In any event, any error in the giving of the instruction is harmless. This court has held that even when unsupported by the evidence, "a deliberate ignorance instruction that properly states the law is harmless error." United States v. Rayborn, 491 F.3d 513, 520-21 (6th Cir. 2007). Consequently, we "will not overturn a jury's verdict so long as sufficient evidence supports one of the grounds for conviction" on each count. Ibid. This conclusion rests on the notion that an instruction on deliberate ignorance, "by its own terms, only applies when there is sufficient evidence to support a finding of deliberate ignorance beyond a reasonable doubt." United States v. Mari, 47 F.3d 782, 785 (6th Cir. 1995). Thus, "even if we assume that there was insufficient evidence to justify giving the instruction, the jury, in following the instruction, must not have convicted the defendant on the basis of deliberate ignorance." Ibid. Stated differently, as long as the instruction accurately states the law and the record reflects sufficient evidence to convict the defendant on alternative grounds (such as actual knowledge), we assume that the jury convicted the defendant on those alternative grounds. To conclude otherwise, and find that the jury actually convicted the defendant on a theory of deliberate ignorance despite insufficient evidence, "we would have to assume that the jury ignored the jury instructions." Ibid. Such an inference "flies in the face of a fundamental tenet of our jury system and has broad detrimental implications we are unwilling to embrace." United States v. Stone, 9 F.3d 934, 940 (11th Cir. 1993). Here, the instruction given conforms with Sixth Circuit Pattern Criminal Jury Instruction § 2.09, and the government presented substantial evidence suggesting that Asker was actually aware of the tax fraud that Happy's Pizza was perpetrating. Therefore, even if we did consider the instruction to be unsupported by the record, the error would be harmless in Asker's case.
JAT Comments:

1.  A picky point, but under the outline paragraph numbered V, the is an A section but no B section.  Probably just an oversight, but some of you may have wondered where the B section was.

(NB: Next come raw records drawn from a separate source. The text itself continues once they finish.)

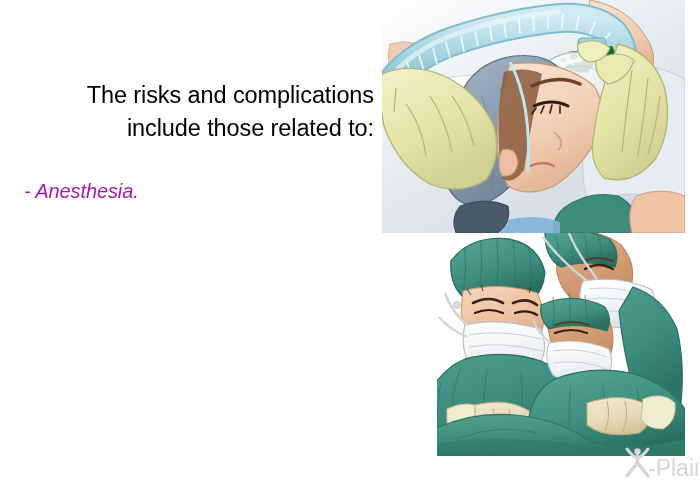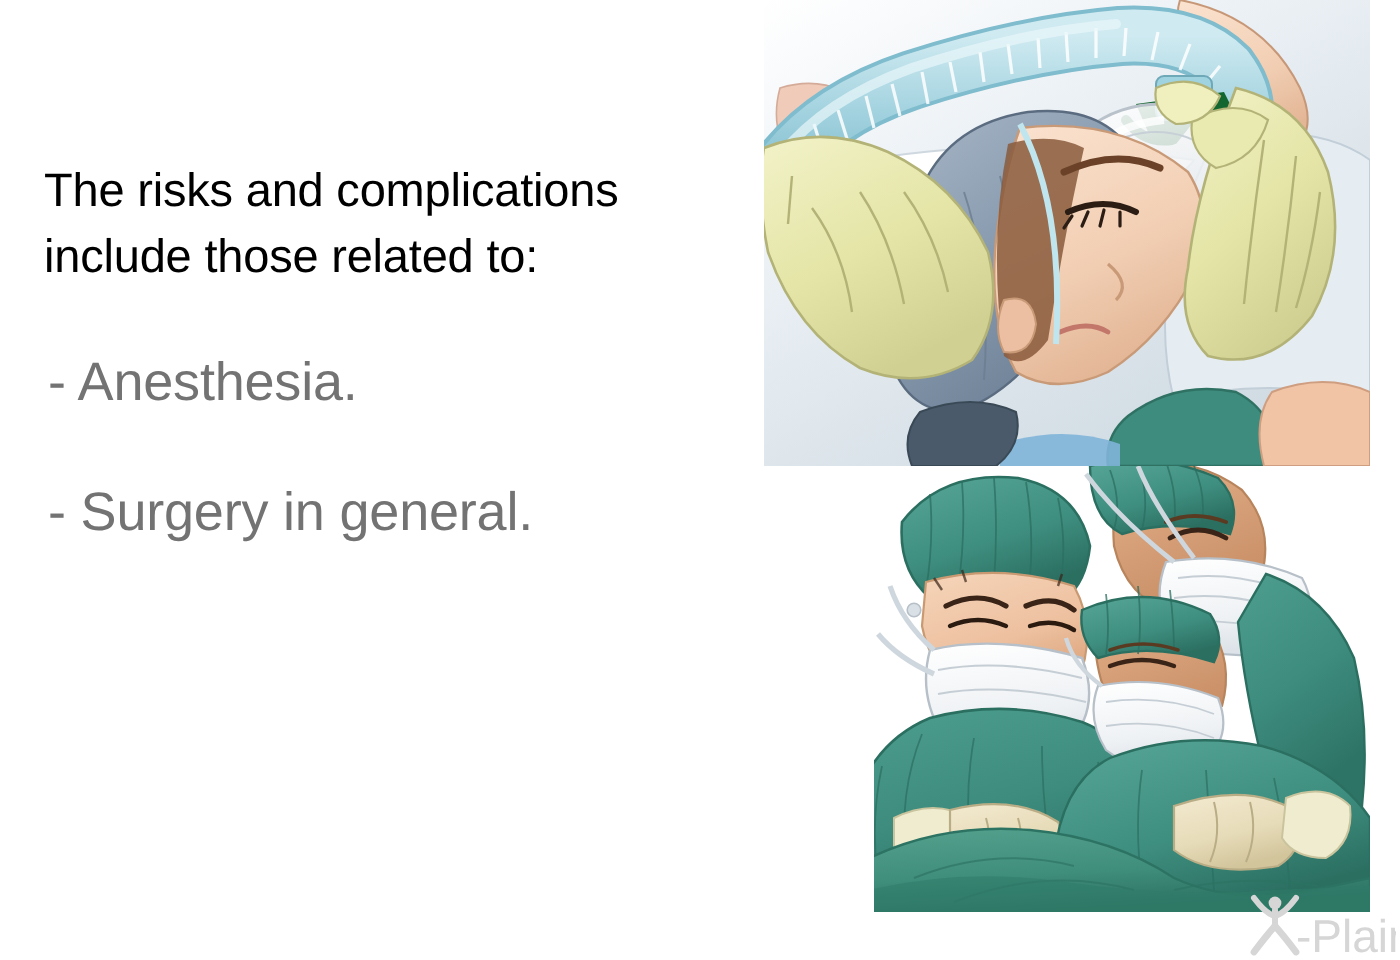--- a/index.html
+++ b/index.html
@@ -32,34 +32,36 @@
   }
   .intro {
     position: absolute;
     left: 22px;
     top: 79px;
     width: 352px;
     font-size: 23.5px;
     line-height: 33px;
     color: #000000;
     letter-spacing: -0.1px;
+    text-align: right;
   }
   .bullet-list {
     position: absolute;
     left: 24px;
     top: 176px;
     width: 352px;
   }
   .bullet {
-    font-size: 27px;
+    font-size: 20px;
     line-height: 30px;
-    color: #737373;
+    color: #a21caf;
     height: 65px;
     letter-spacing: -0.1px;
     white-space: nowrap;
+    font-style: italic;
   }
 
   
   .illus-top {
     position: absolute;
     left: 382px;
     top: 0;
     width: 303px;
     height: 233px;
     overflow: hidden;
@@ -87,21 +89,20 @@
 </style>
 </head>
 <body>
 
 <div class="slide">
 
   <div class="text-panel">
     <div class="intro">The risks and complications include those related to:</div>
     <div class="bullet-list">
       <div class="bullet">- Anesthesia.</div>
-      <div class="bullet">- Surgery in general.</div>
     </div>
   </div>
 
   <div class="illus-top">
     <svg width="303" height="233" viewBox="0 0 303 233" xmlns="http://www.w3.org/2000/svg">
       <defs>
         <linearGradient id="bgT" x1="0" y1="0" x2="0.7" y2="1">
           <stop offset="0%" stop-color="#ffffff"></stop>
           <stop offset="35%" stop-color="#edf2f6"></stop>
           <stop offset="100%" stop-color="#cfdae2"></stop>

2.  The willful ignorance instruction -- here called deliberate ignorance -- is dangerous as Judge Posner has so forcefully noted in United States v. Giovanetti, 919 F.2d 1223, 1228-1229 (7th Cir. 1990) (referring to the instruction as an ostrich instruction), here.  Hence, it seems to me, that the concession by the defendant's attorney that giving the instruction would be harmless error is odd.  He may have been compelled to concede that based on Sixth Circuit cases, but I think he should have strongly objected to the casual way  the notion is presented.  The notion almost invites the trial court to be cavalier in giving the instruction on sort of a no harm, no foul principle.

3.  Note how the court of appeals craftily justifies the giving the instruction even if it were error to do so.  Well, the reasoning goes, if the jury listened carefully to the instruction, it would have known not to apply it if it did not apply.

4.  Note that the Court views the deliberate ignorance instruction as creating guilt even in the absence of the knowledge required by the statute.  As I noted in the prior blog, that may be where the law is, but it is odd that the Court's can take the statutorily mandated requirement of knowledge to be met by something that is not knowledge.